→ **Extracted data**

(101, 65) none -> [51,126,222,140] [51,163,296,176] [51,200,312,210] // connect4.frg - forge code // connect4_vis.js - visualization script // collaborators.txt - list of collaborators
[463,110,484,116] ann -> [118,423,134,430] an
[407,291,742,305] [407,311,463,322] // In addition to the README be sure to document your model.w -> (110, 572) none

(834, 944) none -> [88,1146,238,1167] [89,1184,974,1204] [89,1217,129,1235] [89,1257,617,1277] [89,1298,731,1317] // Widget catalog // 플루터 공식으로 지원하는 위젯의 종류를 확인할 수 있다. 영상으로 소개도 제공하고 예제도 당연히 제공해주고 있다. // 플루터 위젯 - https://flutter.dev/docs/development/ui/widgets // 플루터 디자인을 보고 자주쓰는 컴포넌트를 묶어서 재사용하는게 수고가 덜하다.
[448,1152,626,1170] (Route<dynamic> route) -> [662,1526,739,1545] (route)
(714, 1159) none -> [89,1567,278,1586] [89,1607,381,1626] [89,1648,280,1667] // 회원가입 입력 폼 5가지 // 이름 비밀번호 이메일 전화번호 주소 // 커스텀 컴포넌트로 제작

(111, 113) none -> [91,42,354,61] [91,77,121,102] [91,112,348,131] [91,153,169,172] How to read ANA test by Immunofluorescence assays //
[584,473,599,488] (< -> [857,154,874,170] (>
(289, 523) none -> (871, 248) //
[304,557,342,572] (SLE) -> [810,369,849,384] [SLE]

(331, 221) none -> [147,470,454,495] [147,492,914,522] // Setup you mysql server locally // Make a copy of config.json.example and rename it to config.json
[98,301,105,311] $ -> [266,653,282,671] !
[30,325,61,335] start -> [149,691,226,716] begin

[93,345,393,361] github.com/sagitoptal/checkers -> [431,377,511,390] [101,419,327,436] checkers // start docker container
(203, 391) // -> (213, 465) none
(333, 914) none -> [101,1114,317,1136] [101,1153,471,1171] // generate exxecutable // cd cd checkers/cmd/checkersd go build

→ **Work item**
Could you reproduce all of the material above, exactly as it reads?

→ **Exercise response**
(101, 65) none -> [51,126,222,140] [51,163,296,176] [51,200,312,210] // connect4.frg - forge code // connect4_vis.js - visualization script // collaborators.txt - list of collaborators
[463,110,484,116] ann -> [118,423,134,430] an
[407,291,742,305] [407,311,463,322] // In addition to the README be sure to document your model.w -> (110, 572) none

(834, 944) none -> [88,1146,238,1167] [89,1184,974,1204] [89,1217,129,1235] [89,1257,617,1277] [89,1298,731,1317] // Widget catalog // 플루터 공식으로 지원하는 위젯의 종류를 확인할 수 있다. 영상으로 소개도 제공하고 예제도 당연히 제공해주고 있다. // 플루터 위젯 - https://flutter.dev/docs/development/ui/widgets // 플루터 디자인을 보고 자주쓰는 컴포넌트를 묶어서 재사용하는게 수고가 덜하다.
[448,1152,626,1170] (Route<dynamic> route) -> [662,1526,739,1545] (route)
(714, 1159) none -> [89,1567,278,1586] [89,1607,381,1626] [89,1648,280,1667] // 회원가입 입력 폼 5가지 // 이름 비밀번호 이메일 전화번호 주소 // 커스텀 컴포넌트로 제작

(111, 113) none -> [91,42,354,61] [91,77,121,102] [91,112,348,131] [91,153,169,172] How to read ANA test by Immunofluorescence assays //
[584,473,599,488] (< -> [857,154,874,170] (>
(289, 523) none -> (871, 248) //
[304,557,342,572] (SLE) -> [810,369,849,384] [SLE]

(331, 221) none -> [147,470,454,495] [147,492,914,522] // Setup you mysql server locally // Make a copy of config.json.example and rename it to config.json
[98,301,105,311] $ -> [266,653,282,671] !
[30,325,61,335] start -> [149,691,226,716] begin

[93,345,393,361] github.com/sagitoptal/checkers -> [431,377,511,390] [101,419,327,436] checkers // start docker container
(203, 391) // -> (213, 465) none
(333, 914) none -> [101,1114,317,1136] [101,1153,471,1171] // generate exxecutable // cd cd checkers/cmd/checkersd go build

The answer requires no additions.